Data Pipeline Specification¶
Strategic Decision: This implementation follows ADR-007: Idempotent Data Pipeline.
End-to-end data flow for high-volume CSV and complex XLSX templates, utilizing event-time watermarking for performance.
Pipeline Overview¶
graph TB
subgraph "Ingestion Layer"
Excel[Excel Upload]
Manual[Manual Entry]
API[API Import]
end
subgraph "ETL Pipeline"
Extract[Extract]
Transform[Transform]
Load[Load]
Extract --> Parse[Parse Excel Structure]
Parse --> Map[Schema Mapping]
Map --> Validate[Data Validation]
Validate --> Enrich[Data Enrichment]
Enrich --> Calculate[Calculate Derived Metrics]
Calculate --> Load
end
subgraph "Storage Layer"
Staging[(Staging Tables)]
Production[(Production Tables)]
Metrics[(Metrics Cache)]
end
subgraph "Consumption Layer"
API_Out[REST API]
Dashboard[Dashboard]
Reports[Reports]
end
Excel --> Extract
Manual --> Transform
API --> Transform
Load --> Staging
Staging --> Production
Production --> Metrics
Metrics --> API_Out
Metrics --> Dashboard
Production --> Reports
style ETL fill:#fff3e0
style Metrics fill:#fce4ec,stroke:#e91e63,stroke-width:2px
Excel Structure Analysis¶
From your uploaded images, the Excel contains:
Sheet 1: Material & Conversion¶
Sections: 1. Part Identification (Rows 1-5) - Part no, Drawing No - Time period columns (SOP, 12M, 24M, 36M)
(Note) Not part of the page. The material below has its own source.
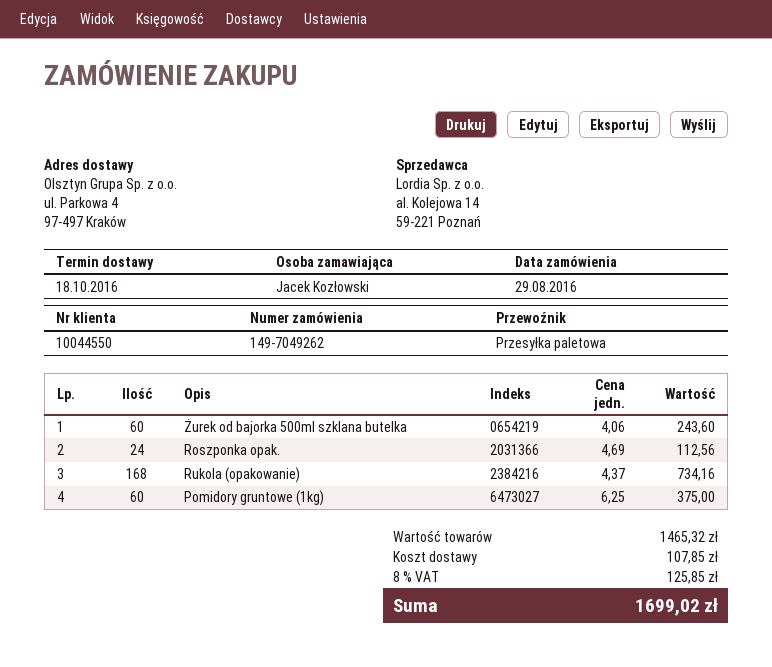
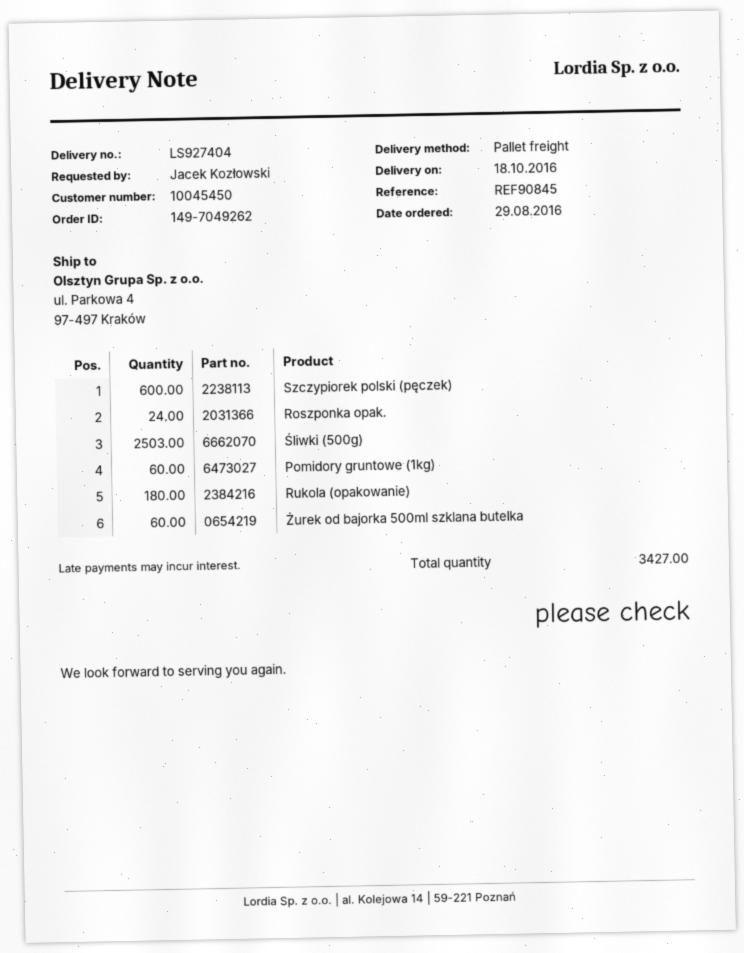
customer number: 10044550 -> 10045450
Rukola (opakowanie): 168 -> 180
Szczypiorek polski (pęczek): none -> 600
Śliwki (500g): none -> 2503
- R.M SPECIFICATION (Rows 6-20)
- Material grade (SAE4140)
- Dimensions (Diameter, Length, Gap, Thread)
- Weights (Gross, Net, Scrap)
-
Costs (RM Rate, Raw Material Cost)
-
CONVERSION (Rows 21-40)
- Operations: Cutting, Sizing, Turning, Threading, Bending, Marking
-
Outside processes: Heat treatment, Gauging, Coating
-
SUMMARY (Rows 41-45)
- Raw Material + Conversion total
- Rejection %, QCC %, Overhead %, Profit %
Sheet 2: Detailed Operations¶
For each operation: - Total Distance - Cutting Speed - Feed / Rev - RPM - Feed /mm - Cut Time - Setup Time - Loading / Unloading - Total Time - Efficiency Factor (EFFI. AT 80%) - Machine Hour Rate (MHR) - Cost
Sheet 3: Tooling¶
- Tool name and cost
- Tool life (pieces)
- Cost per piece calculation
Excel Parser Implementation¶
Detection & Identification¶
flowchart TD
Start[Excel File Uploaded] --> Read[Read All Sheets]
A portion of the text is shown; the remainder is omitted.